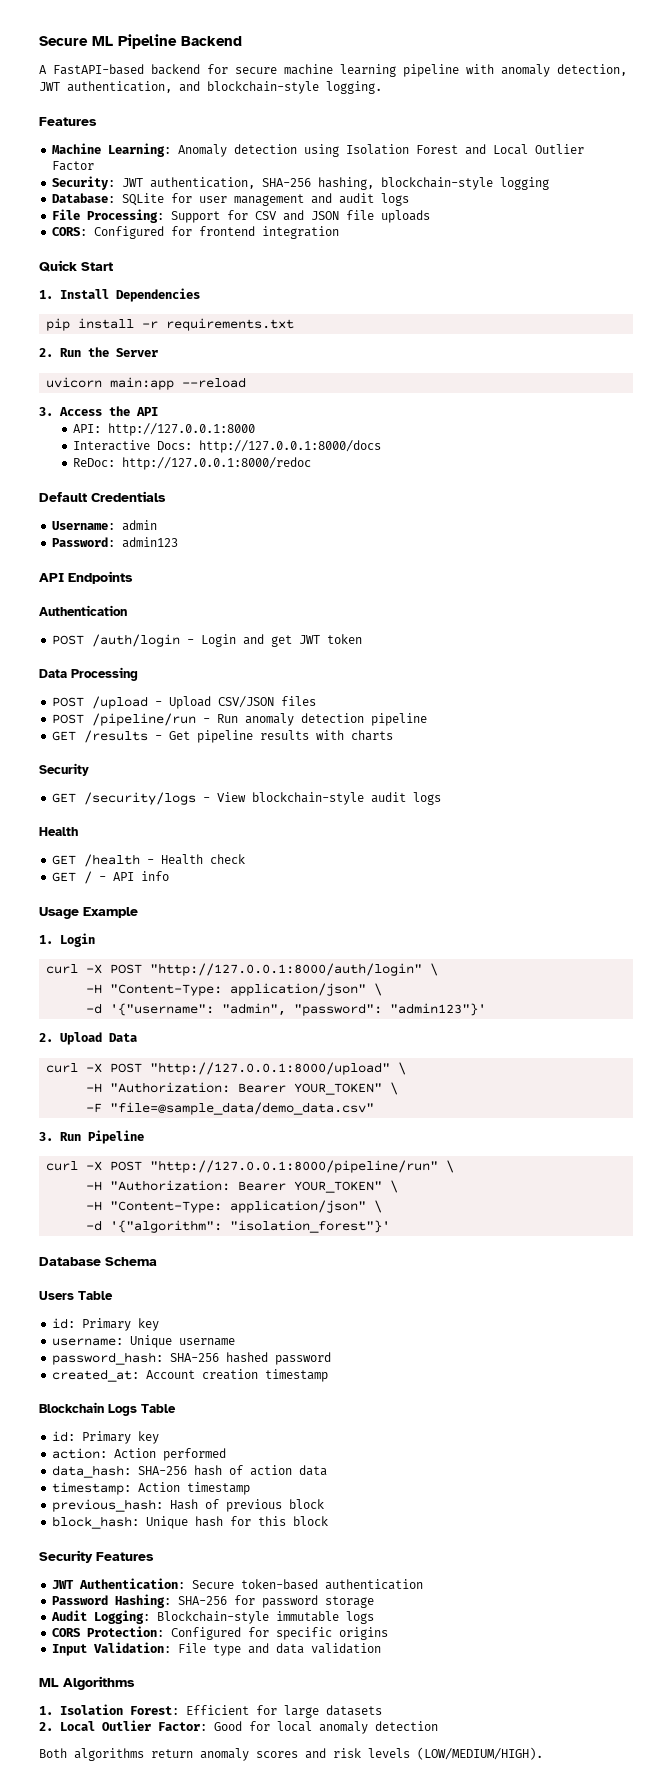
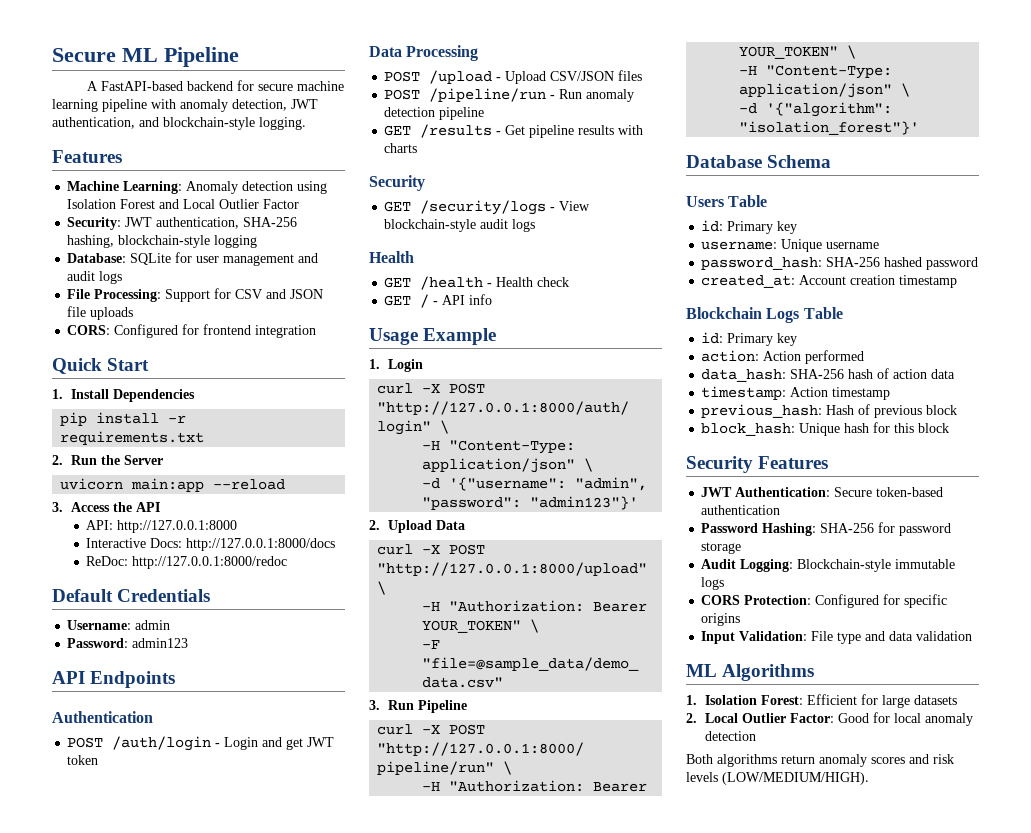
- Secure ML Pipeline Backend
+ Secure ML Pipeline

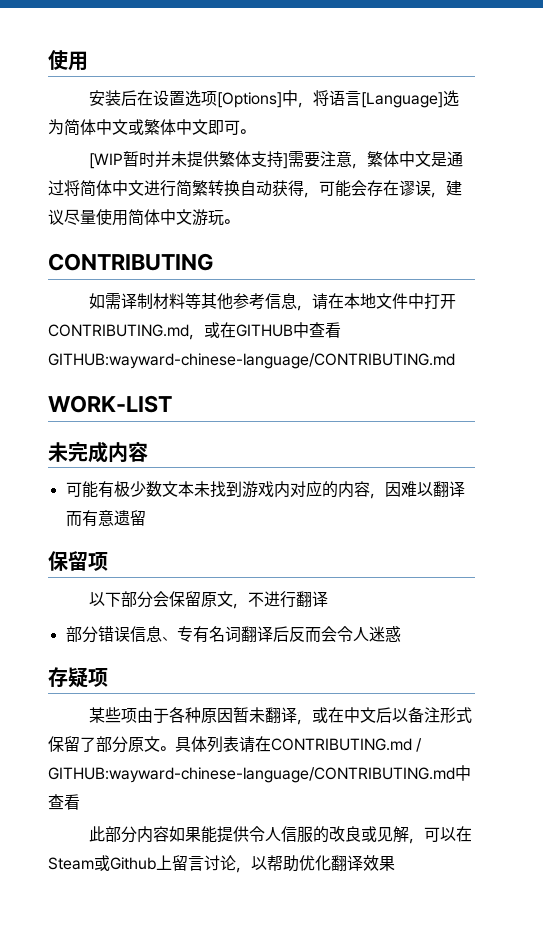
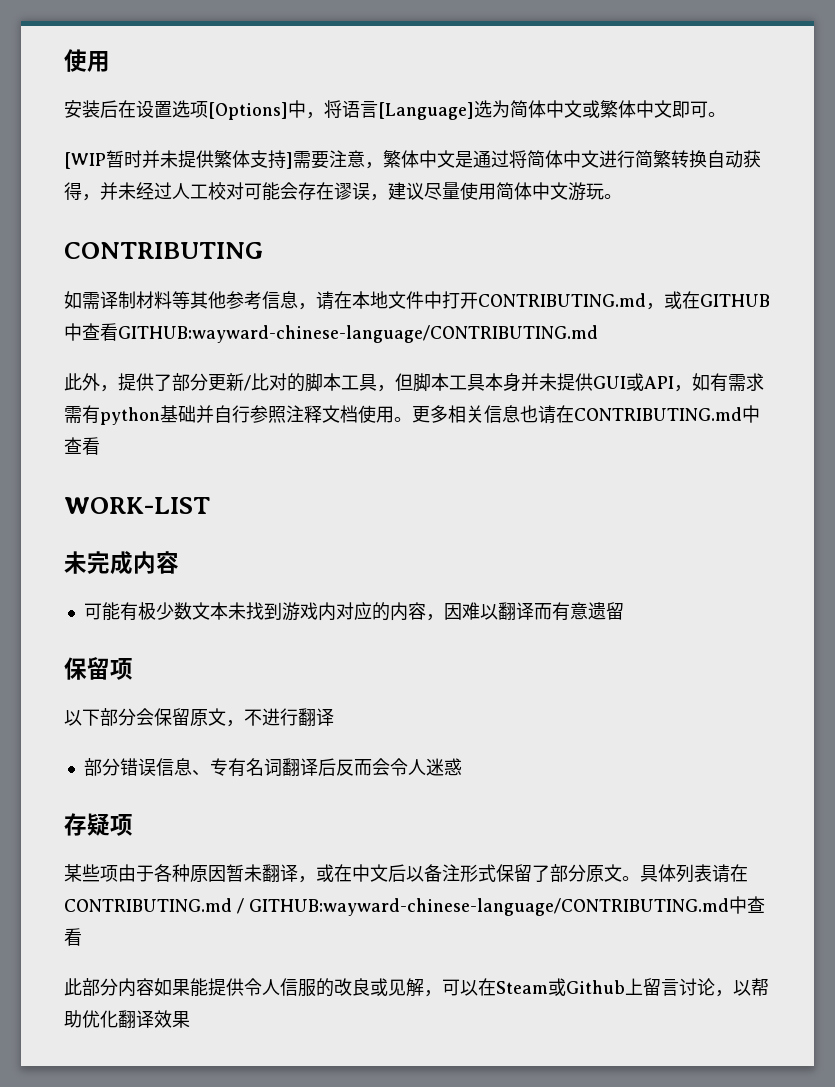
- [WIP暂时并未提供繁体支持]需要注意，繁体中文是通过将简体中文进行简繁转换自动获得，可能会存在谬误，建议尽量使用简体中文游玩。
+ [WIP暂时并未提供繁体支持]需要注意，繁体中文是通过将简体中文进行简繁转换自动获得，并未经过人工校对可能会存在谬误，建议尽量使用简体中文游玩。
+ 此外，提供了部分更新/比对的脚本工具，但脚本工具本身并未提供GUI或API，如有需求需有python基础并自行参照注释文档使用。更多相关信息也请在CONTRIBUTING.md中查看

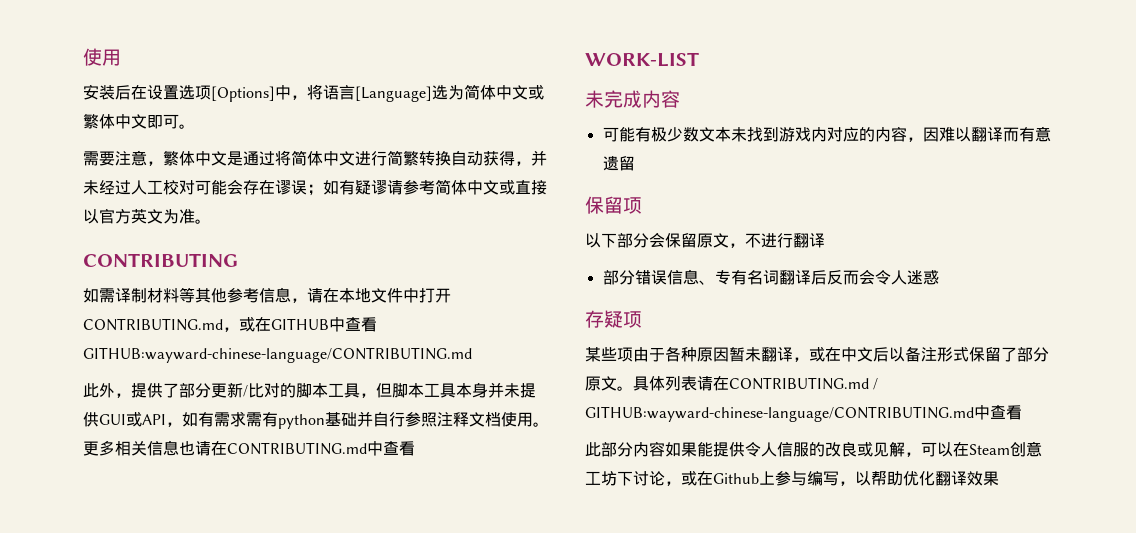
- [WIP暂时并未提供繁体支持]需要注意，繁体中文是通过将简体中文进行简繁转换自动获得，并未经过人工校对可能会存在谬误，建议尽量使用简体中文游玩。
+ 需要注意，繁体中文是通过将简体中文进行简繁转换自动获得，并未经过人工校对可能会存在谬误；如有疑谬请参考简体中文或直接以官方英文为准。
- 此部分内容如果能提供令人信服的改良或见解，可以在Steam或Github上留言讨论，以帮助优化翻译效果
+ 此部分内容如果能提供令人信服的改良或见解，可以在Steam创意工坊下讨论，或在Github上参与编写，以帮助优化翻译效果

________________

Requirement: Go through the lines above and count those with the string "以帮助优化翻译效果". Reply with the count and nothing more.

Result for this task: 2